§ **ASSIGNED TASK**
Quote from the first line below through the line that contains "헤어질 결심 | audiCnt: 1774160 -> 1774163", both included, and leave the pictures out.

#####

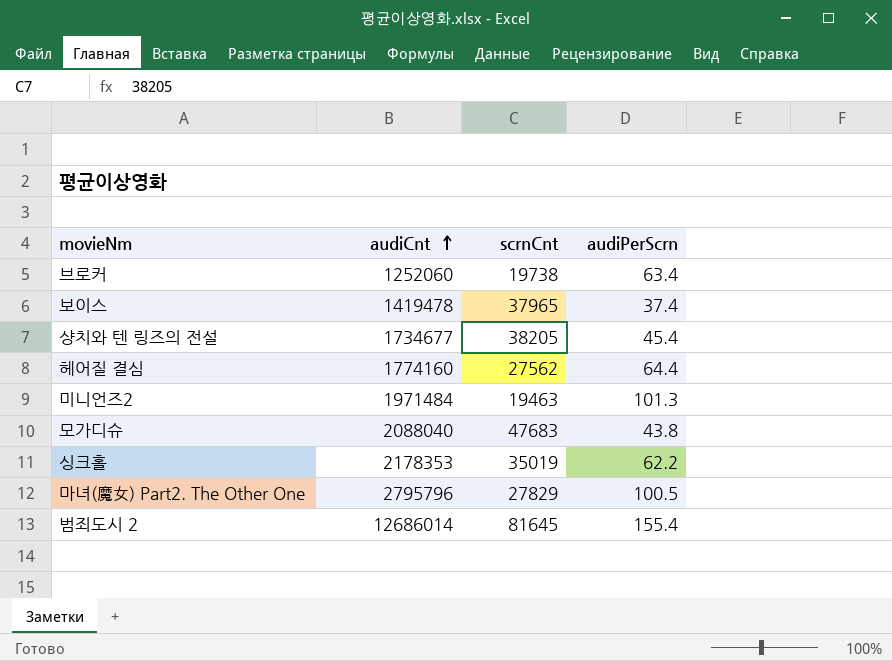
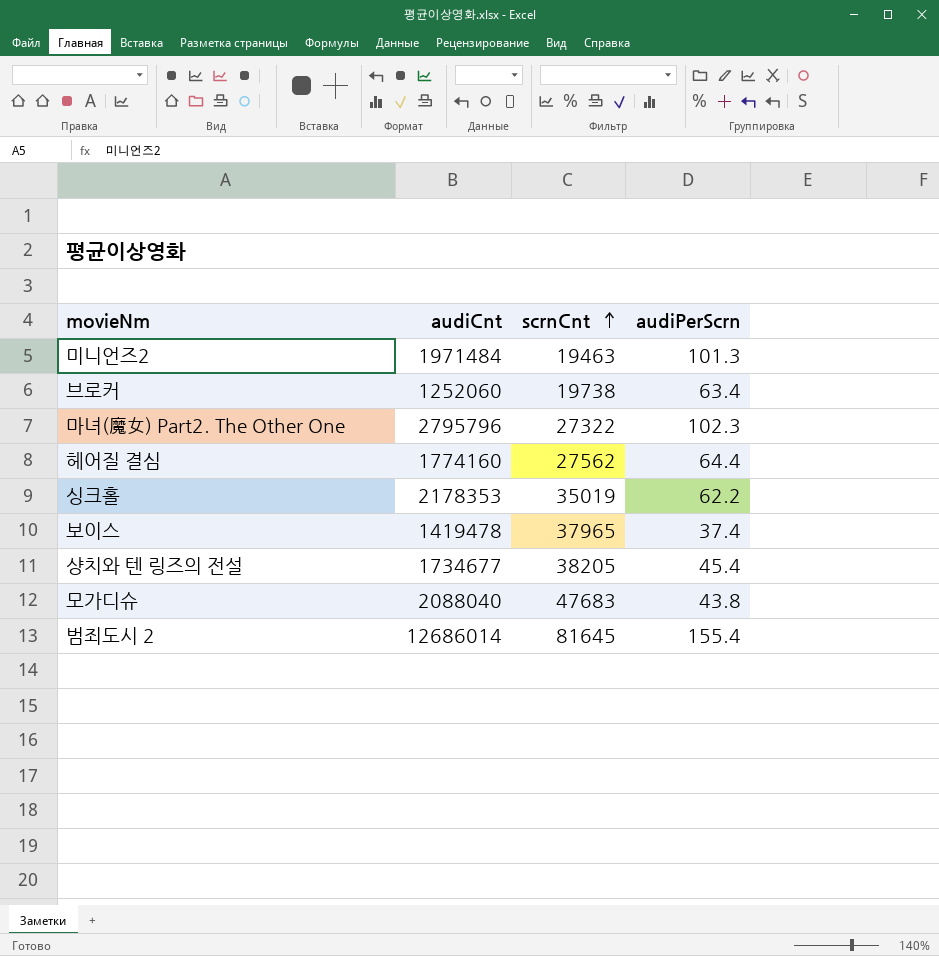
row order: audiCnt ascending -> scrnCnt ascending
마녀(魔女) Part2. The Other One | scrnCnt: 27829 -> 27322
마녀(魔女) Part2. The Other One | audiPerScrn: 100.5 -> 102.3

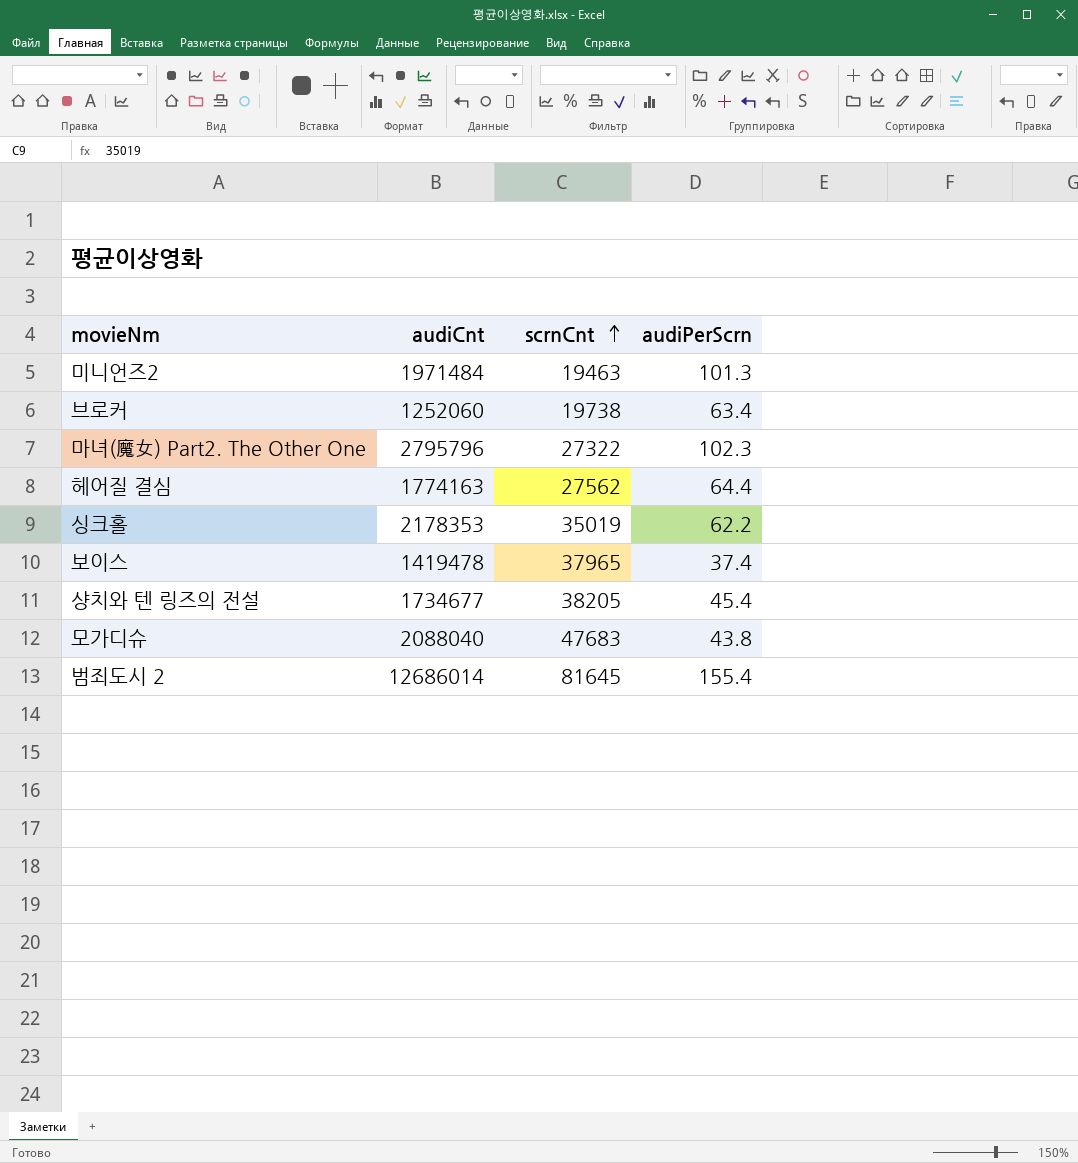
헤어질 결심 | audiCnt: 1774160 -> 1774163

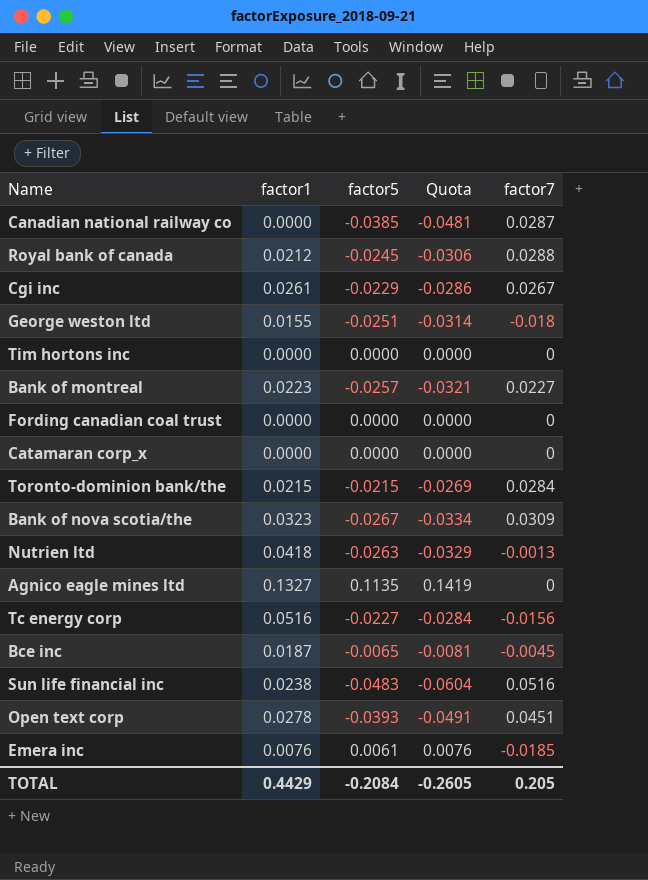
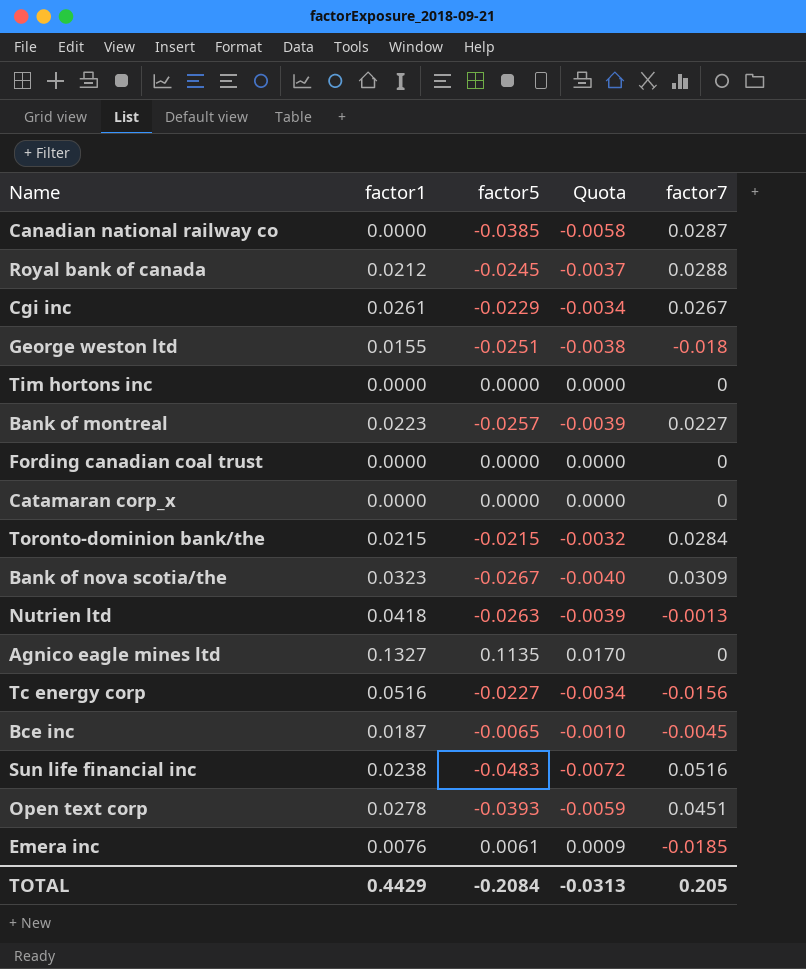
column Quota | formula: [factor5] * 1.25 -> [factor5] * 0.15
TOTAL | Quota: -0.2605 -> -0.0313

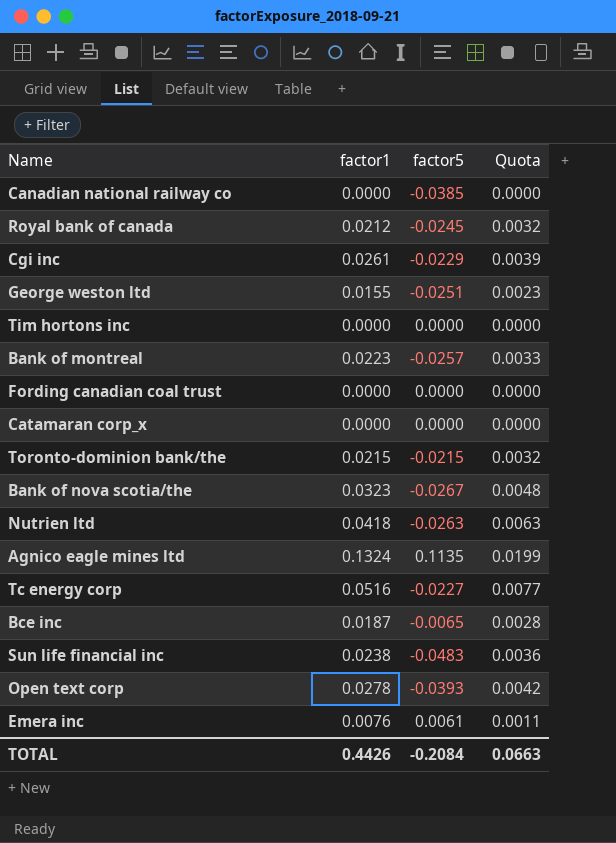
column factor7 | position: 5 -> none
column Quota | formula: [factor5] * 0.15 -> [factor1] * 0.15
Agnico eagle mines ltd | factor1: 0.1327 -> 0.1324
TOTAL | factor1: 0.4429 -> 0.4426
TOTAL | Quota: -0.0313 -> 0.0663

#####

§ **REPLY**
row order: audiCnt ascending -> scrnCnt ascending
마녀(魔女) Part2. The Other One | scrnCnt: 27829 -> 27322
마녀(魔女) Part2. The Other One | audiPerScrn: 100.5 -> 102.3

헤어질 결심 | audiCnt: 1774160 -> 1774163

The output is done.